In the first case of its kind in Belgium, police earlier this week discovered 1.3 tonnes of cocaine intended for trafficking to Brussels Airport by private jet.
The Gulfstream IV flew on Monday evening from Malaga in Spain to Pinto Martins – Fortaleza International airport in eastern Brazil. Brazilian police were warned that the plane would be carrying cocaine when it departed again on Wednesday with Brussels Airport as destination.
Next day the Brazilian police boarded the plane and asked one elderly passenger to open his suitcase. It was found to be stuffed full of white powder, just like 24 other suitcases on the plane. Each was filled with 50 packages of cocaine, 1.3 tonnes in total, with an estimated street value of €65 million.
The man who was caught is reported to be a Spanish national with a passport issued in Belgium, who was previously involved in companies in the Liege area that went bankrupt. However he has no previous history of drugs trafficking or dealing.
The owner of the chartered plane, the Turkish company ACM Air, confirmed that the aircraft had been booked to fly from Brazil to Brussels. That was confirmed as the destination by Brazilian police.
“This is a first for Belgium,” said Marc Vancoillie of the Serious and Organized Crime section of the federal police.
“It is the first time such a load of drugs has been discovered on board a private jet. That has never happened before in our country, nor on a flight with a private jet that was en route to our country.”
According to some sources, however, private jets are rarely subjected to serious scrutiny at airports, which might affect the figures somewhat.
“But this is not coming at us completely out of the blue,” said Vancoillie. “We have already taken this risk into account. Criminal organisations are inventive. When so many catches are happening in the seaports of Antwerp and Rotterdam, they are looking for alternatives,” he said.

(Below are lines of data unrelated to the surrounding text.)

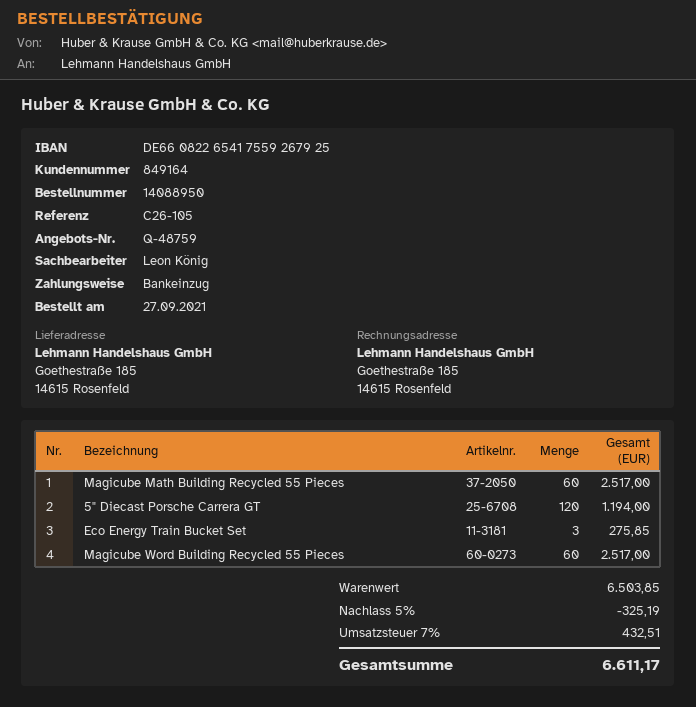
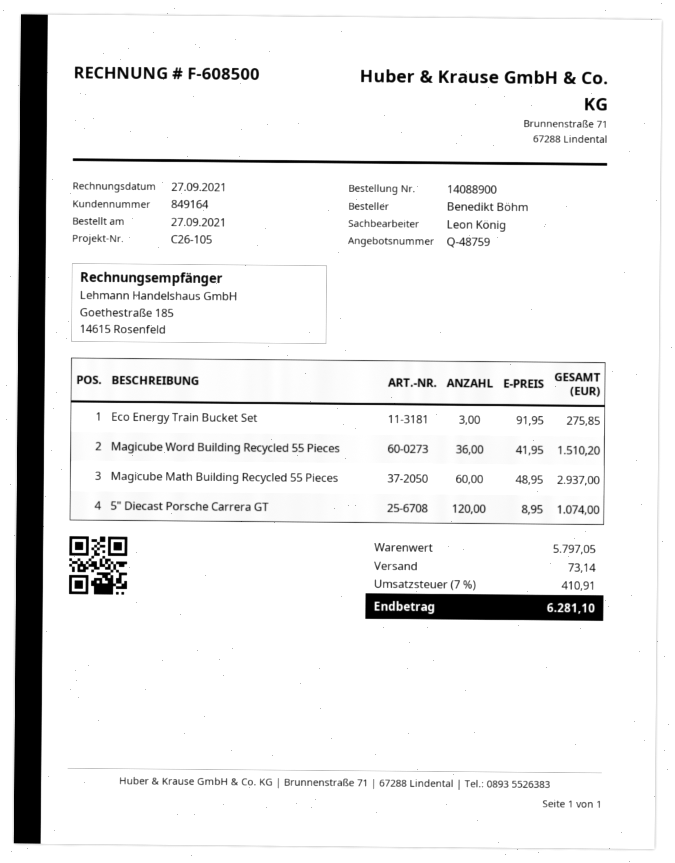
order number: 14088950 -> 14088900
Magicube Math Building Recycled 55 Pieces: 60 for 2517.00 -> 60 for 2937.00
5" Diecast Porsche Carrera GT: 120 for 1194.00 -> 120 for 1074.00
Magicube Word Building Recycled 55 Pieces: 60 for 2517.00 -> 36 for 1510.20
subtotal: 6503.85 -> 5797.05
discount: 5% = 325.19 -> none
shipping: none -> 73.14
tax: 7% = 432.51 -> 7% = 410.91
total: 6611.17 -> 6281.10

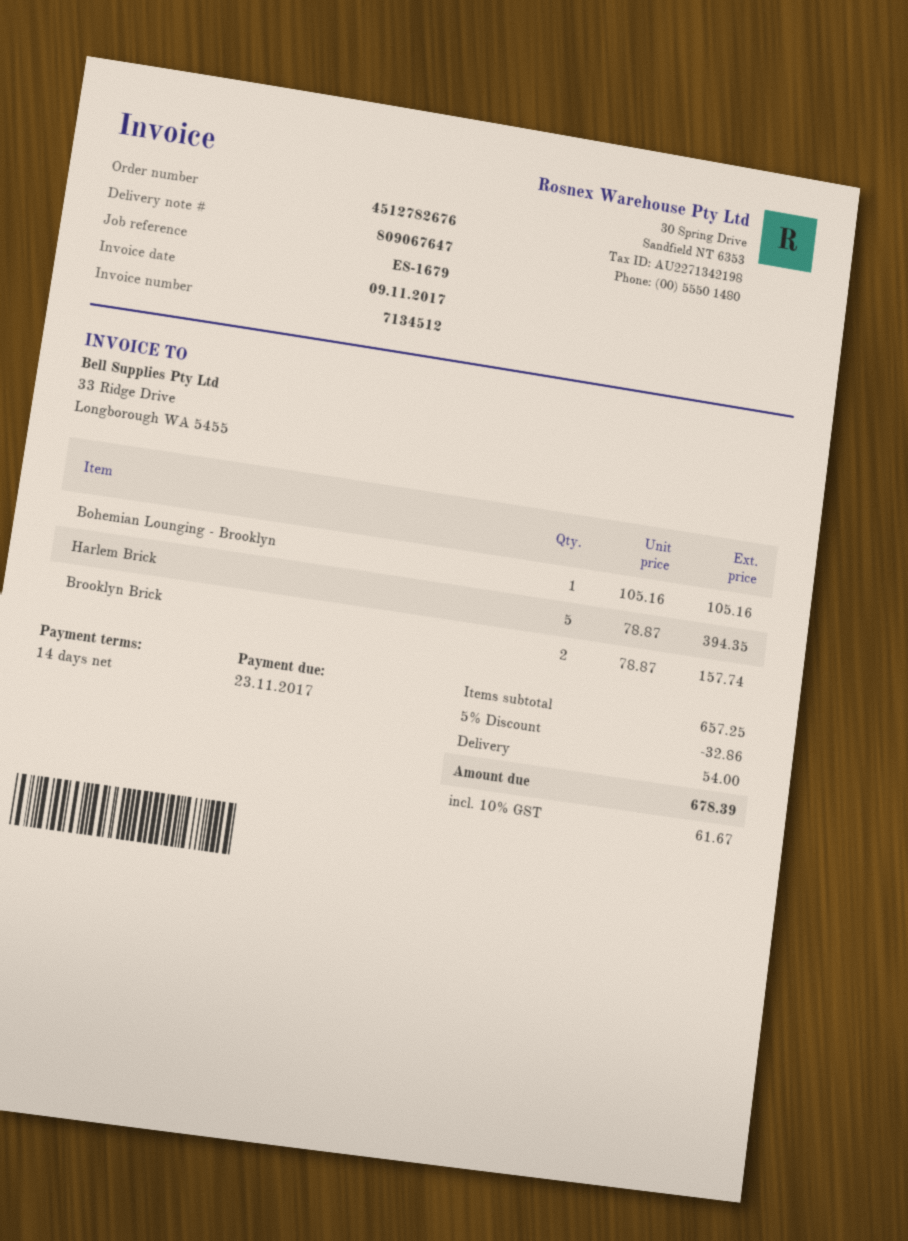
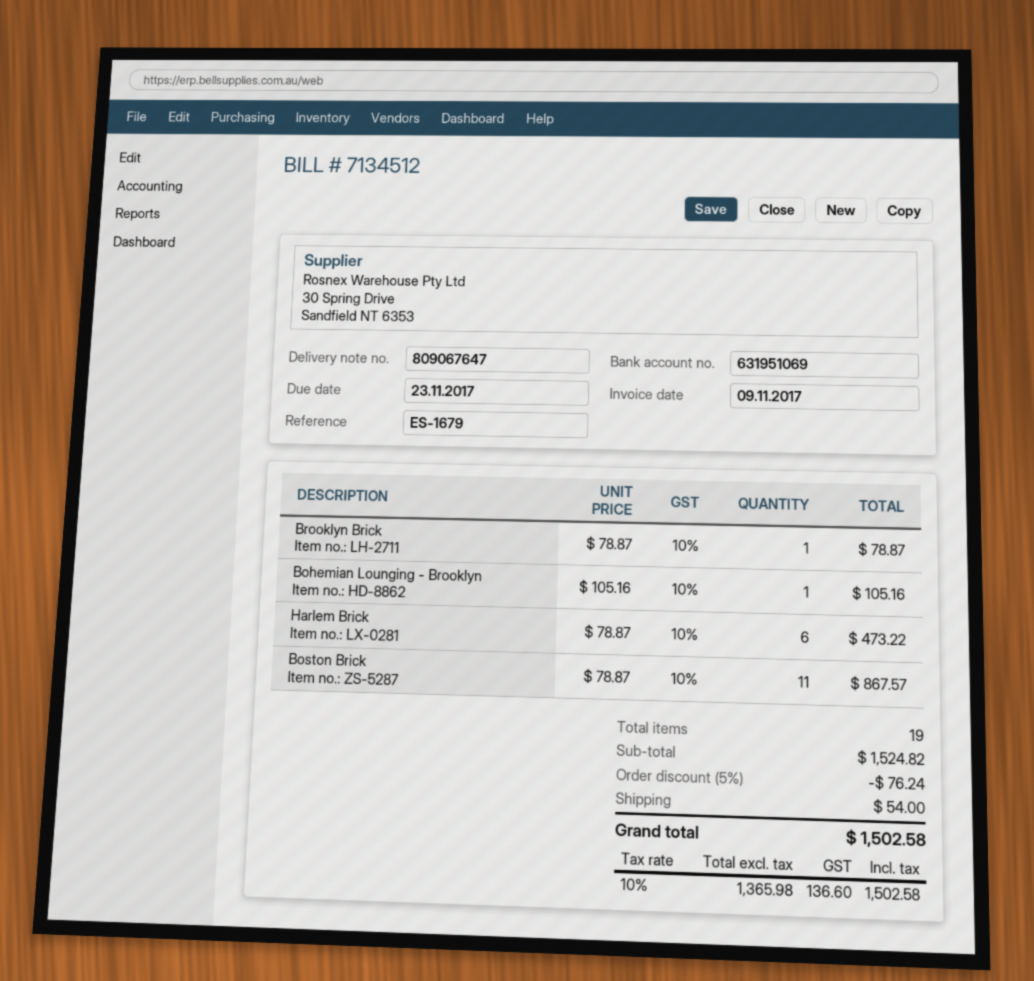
Harlem Brick: 5 x 78.87 = 394.35 -> 6 x 78.87 = 473.22
Brooklyn Brick: 2 x 78.87 = 157.74 -> 1 x 78.87 = 78.87
Boston Brick: none -> 11 x 78.87 = 867.57
subtotal: 657.25 -> 1524.82
discount: 5% = 32.86 -> 5% = 76.24
tax: 10% = 61.67 -> 10% = 136.60
total: 678.39 -> 1502.58

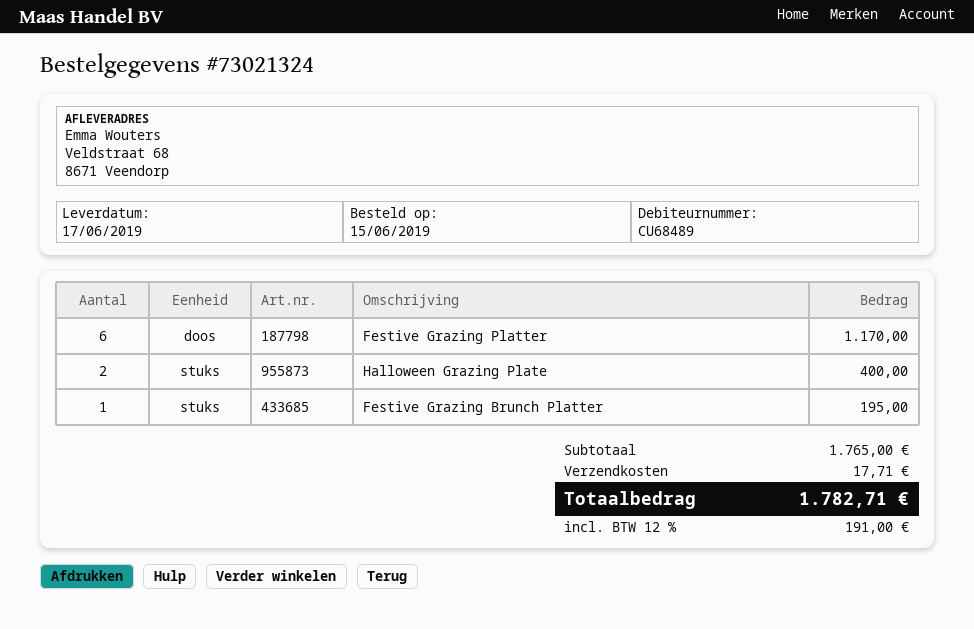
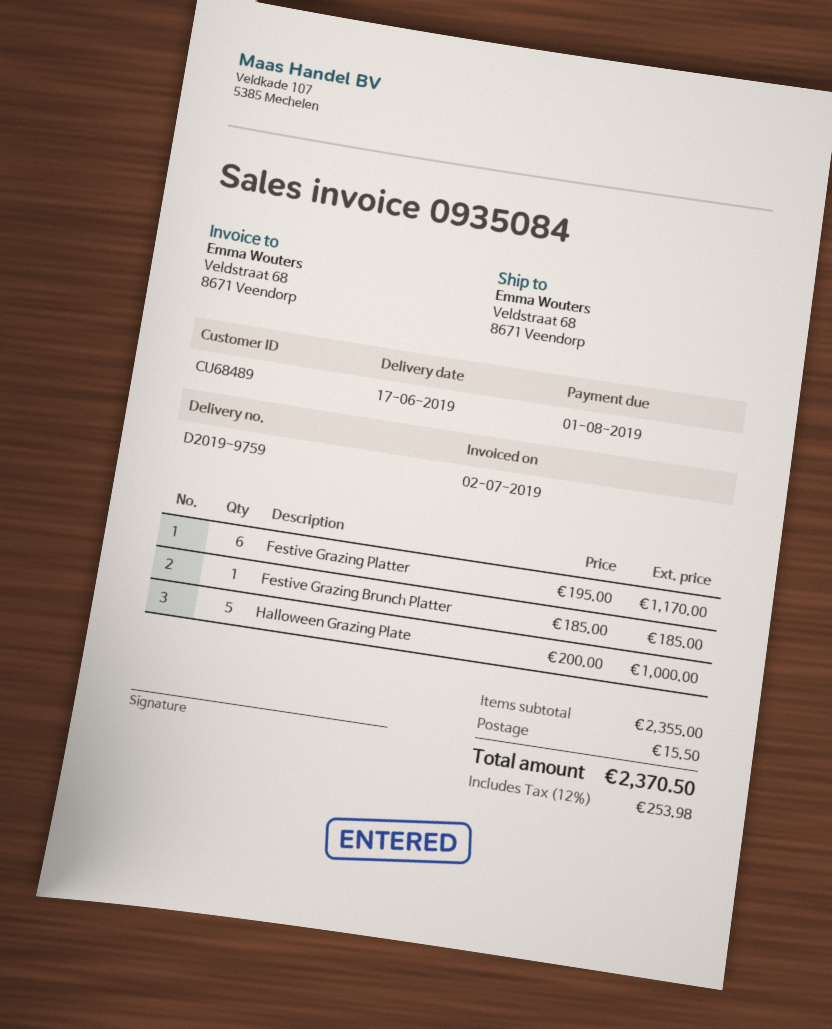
Halloween Grazing Plate: 2 for 400.00 -> 5 for 1000.00
Festive Grazing Brunch Platter: 1 for 195.00 -> 1 for 185.00
subtotal: 1765.00 -> 2355.00
shipping: 17.71 -> 15.50
tax: 12% = 191.00 -> 12% = 253.98
total: 1782.71 -> 2370.50

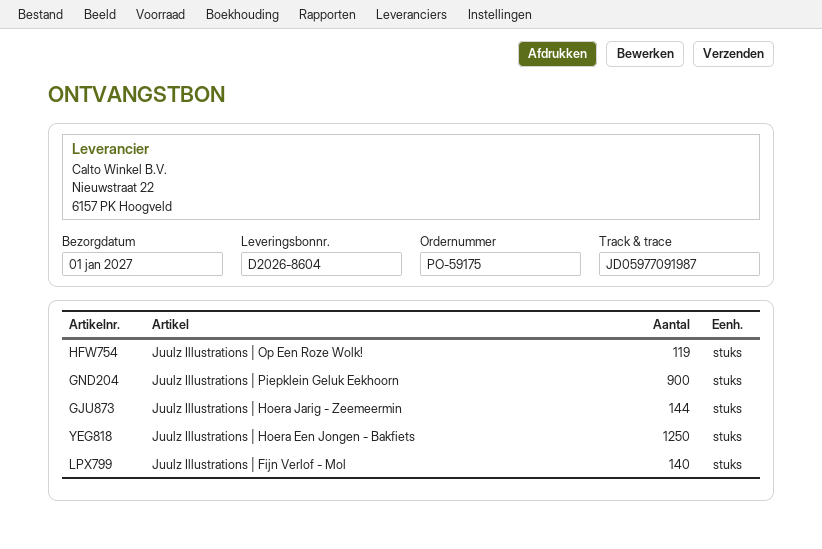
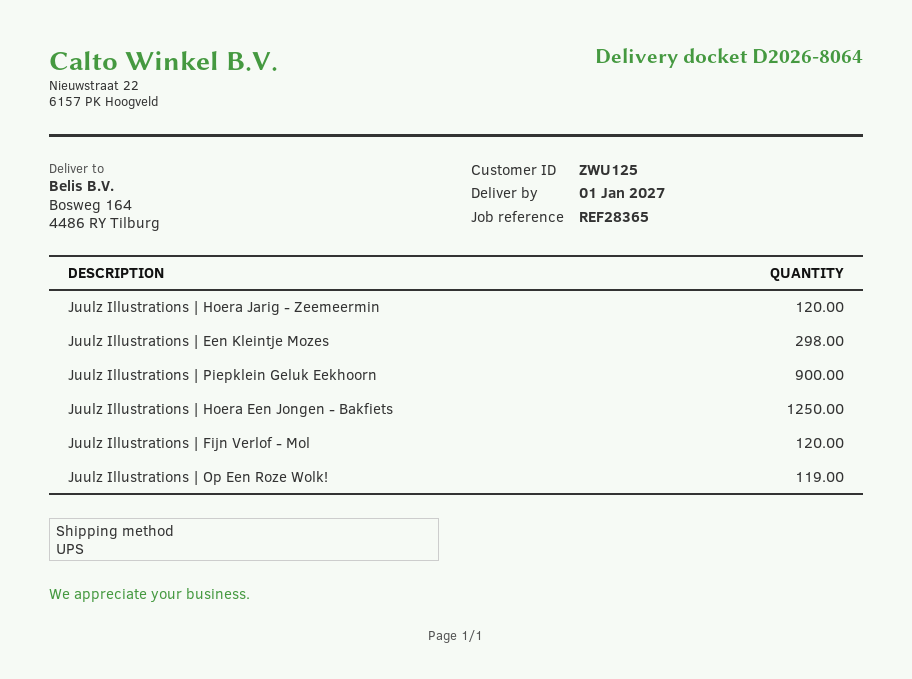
delivery note number: D2026-8604 -> D2026-8064
Juulz Illustrations | Hoera Jarig - Zeemeermin: 144 -> 120
Juulz Illustrations | Fijn Verlof - Mol: 140 -> 120
Juulz Illustrations | Een Kleintje Mozes: none -> 298

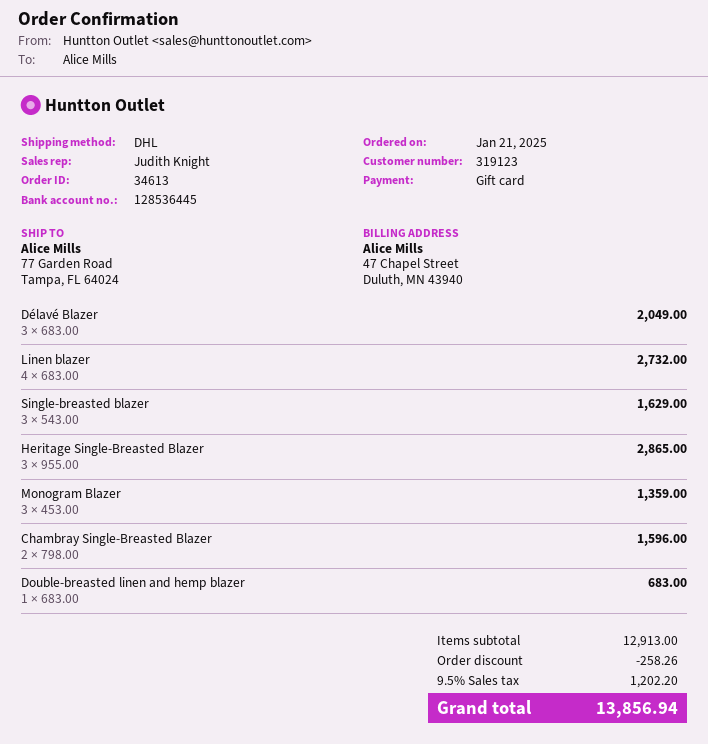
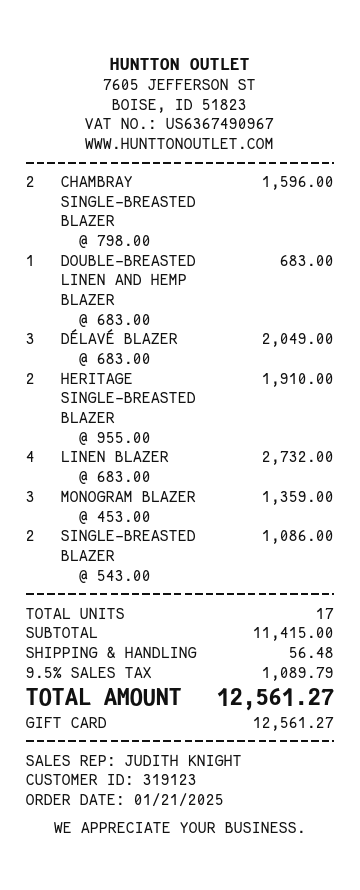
Single-breasted blazer: 3 x 543.00 = 1629.00 -> 2 x 543.00 = 1086.00
Heritage Single-Breasted Blazer: 3 x 955.00 = 2865.00 -> 2 x 955.00 = 1910.00
subtotal: 12913.00 -> 11415.00
discount: 258.26 -> none
shipping: none -> 56.48
tax: 9.5% = 1202.20 -> 9.5% = 1089.79
total: 13856.94 -> 12561.27

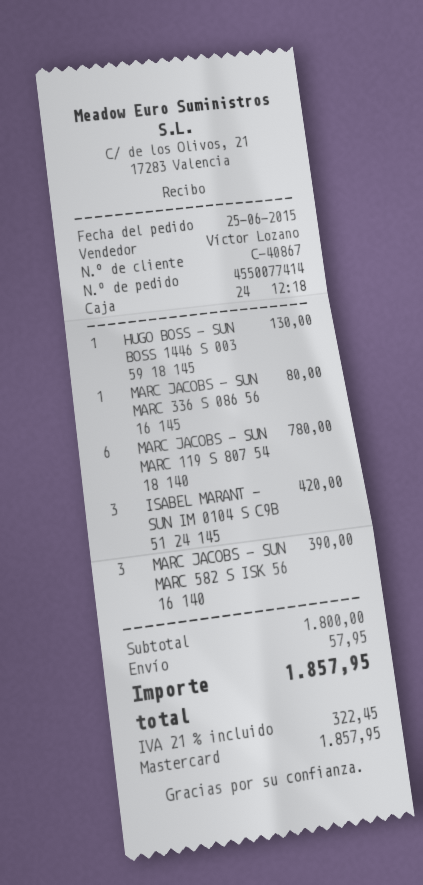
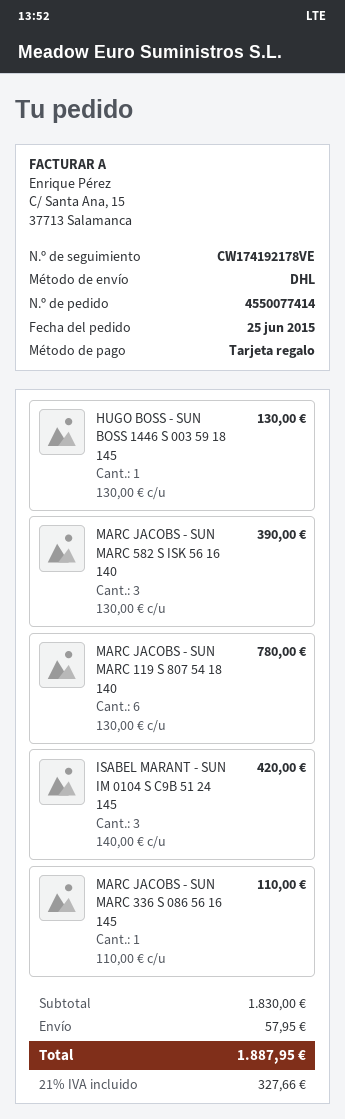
payment method: Mastercard -> gift card
MARC JACOBS - SUN MARC 336 S 086 56 16 145: 1 for 80.00 -> 1 for 110.00
subtotal: 1800.00 -> 1830.00
tax: 21% = 322.45 -> 21% = 327.66
total: 1857.95 -> 1887.95

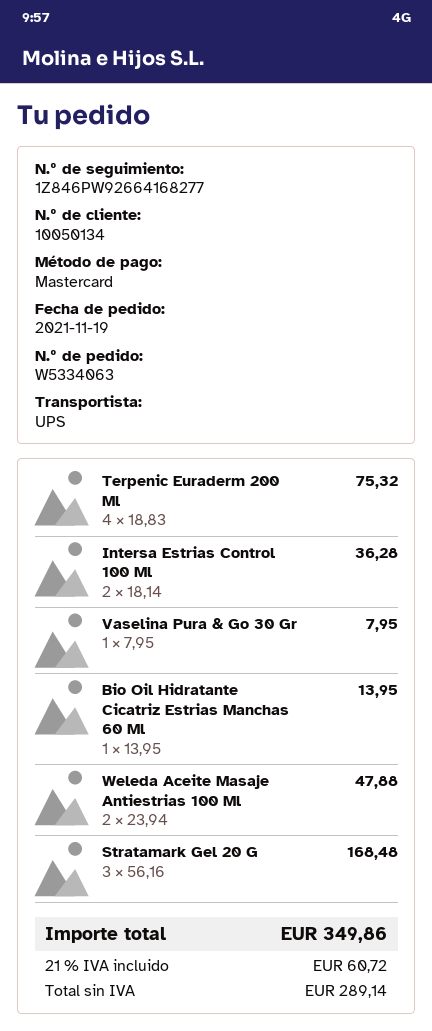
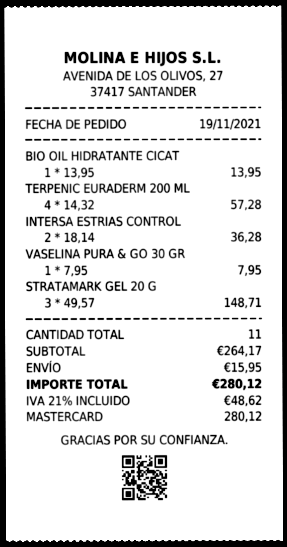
Terpenic Euraderm 200 Ml: 4 x 18.83 = 75.32 -> 4 x 14.32 = 57.28
Weleda Aceite Masaje Antiestrias 100 Ml: 2 x 23.94 = 47.88 -> none
Stratamark Gel 20 G: 3 x 56.16 = 168.48 -> 3 x 49.57 = 148.71
shipping: none -> 15.95
tax: 21% = 60.72 -> 21% = 48.62
total: 349.86 -> 280.12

“Drug seizures have been taking place on cargo and scheduled flights for some time. And we know that private jets have long been used to smuggle cocaine within South America from the production countries to the transit countries, where the drugs are then put on a ship to Europe. And just like with the cocaine that arrives here in the port of Antwerp, the question is also whether the drugs on board the private jet were destined for Belgium or had another destination.”